Two forces act on a 55 kg object. One has a magnitude of 65 N directed 59 degrees clockwise from the pos. x axis. The other has magnitude 35 N at 32 o clockwise from the pos. y axis.What is the acceleration of the object?

The answer is given as 1.1 m/ s squared,
(I got a similar answer 1.0 m/s squared.) , but not confident that I approached the solution correctly.

Thanks in advance for any help :-)

2. Homework Equations

The Attempt at a Solution

-- Is the correct approach to find the sum of: all x components, and y components of the forces, (65N, 35N, and weight)?

 

[ObjectivelyRational]

I get 1.0577 m/s^2

 

[SDTK]

I get 1.0577 m/s^2

Thank you! :-)

 

[haruspex]

I get 1.0577 m/s^2

I confirm that.
@SDTK, if that is not what you got, please post your detailed working. Most likely you rounded some intermediate answer, keeping insufficient precision.

 

[SDTK]

I confirm that.
@SDTK, if that is not what you got, please post your detailed working. Most likely you rounded some intermediate answer, keeping insufficient precision.

thank you

 

[SDTK]

I also looked at doing vector addition, but it doesn't give a right triangle.

 

[SDTK]

thank you

I also looked at vector addition, but I would not get a right triangle. I'm thinking that vector addition would not be appropriate--- Is that correct?

 

[TomHart]

SDTK, you wrote:
ΣF_x = sin(32)(35) + cos(59)(65) = ma_x
620.19 = ma_x

How did you get from the first line to the second line?

Edit: It looks like you may have multiplied those 2 terms, rather than add them.

 

[gneill]

The problem states that two forces act on the object. Gravity was not one of them.

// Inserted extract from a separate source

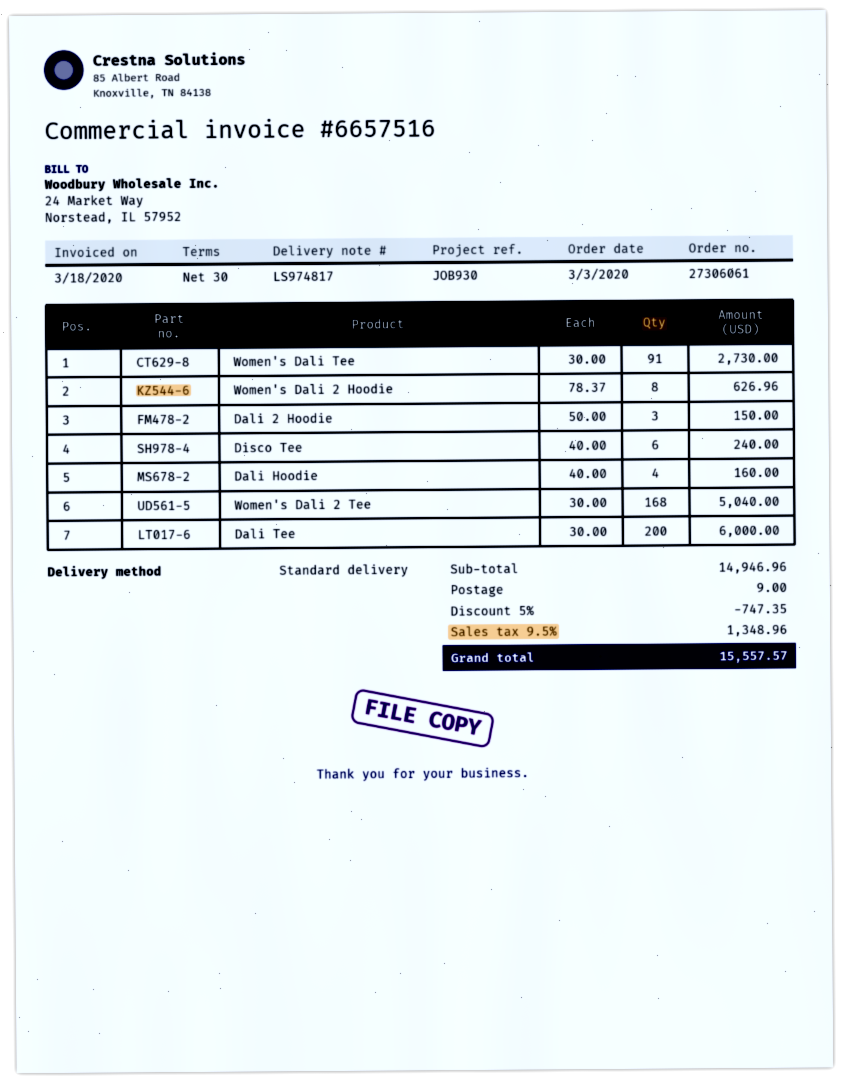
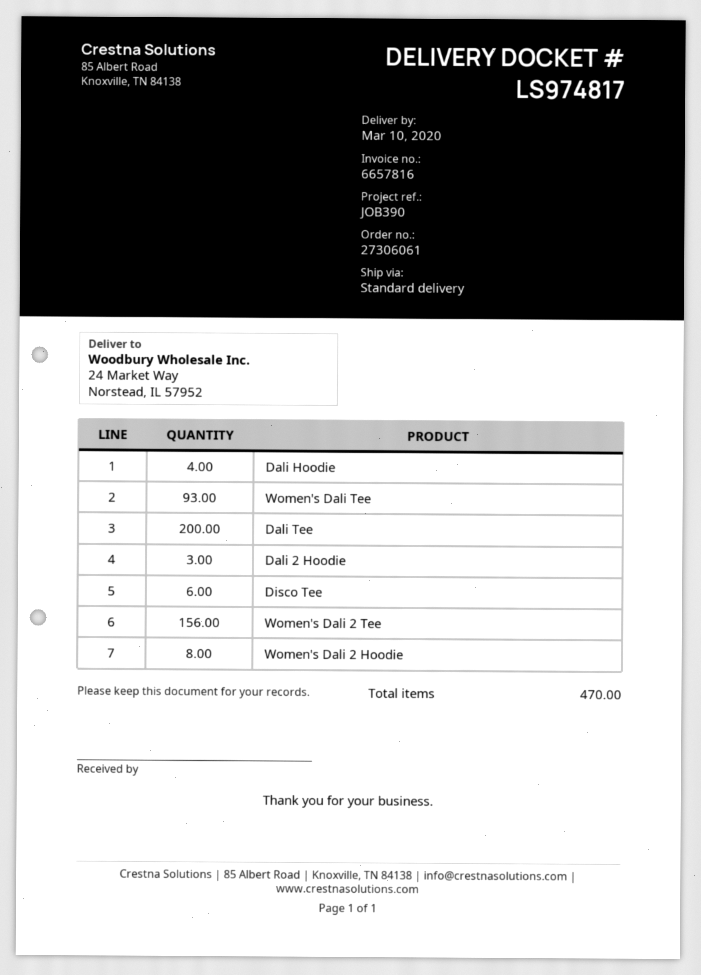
invoice number: 6657516 -> 6657816
reference: JOB930 -> JOB390
Women's Dali Tee: 91 -> 93
Women's Dali 2 Tee: 168 -> 156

Cartesian vector components add in quadrature: square root of the sum of the squares.

 

[SDTK]

SDTK, you wrote:
ΣF_x = sin(32)(35) + cos(59)(65) = ma_x
620.19 = ma_x

How did you get from the first line to the second line?

Edit: It looks like you may have multiplied those 2 terms, rather than add them.

Not sure what I did, thank you! for pointing it out :-)

 

[SDTK]

The problem states that two forces act on the object. Gravity was not one of them.

Cartesian vector components add in quadrature: square root of the sum of the squares.

gneill
Thank you!
Is this what you are telling me? (work shown below)
(I'm concerned because I get 0.99 m/s^2, which is different from the answers of @haruspex 1.0577m/s^2, @ObjectivelyRational 1.0577m/s^2, and the answer given with the problem 1.1m/s^2.)
Thanks

 

[ObjectivelyRational]

Find x component of the net force, then find it in Y direction. THESE are of course 90 degrees wrt each other. Calculate the magnitude of the total net force. then calculate a from F and m.

 

[gneill]

No. The given forces won't in general form a right angle triangle (and they don't in this case). You need to sum their components.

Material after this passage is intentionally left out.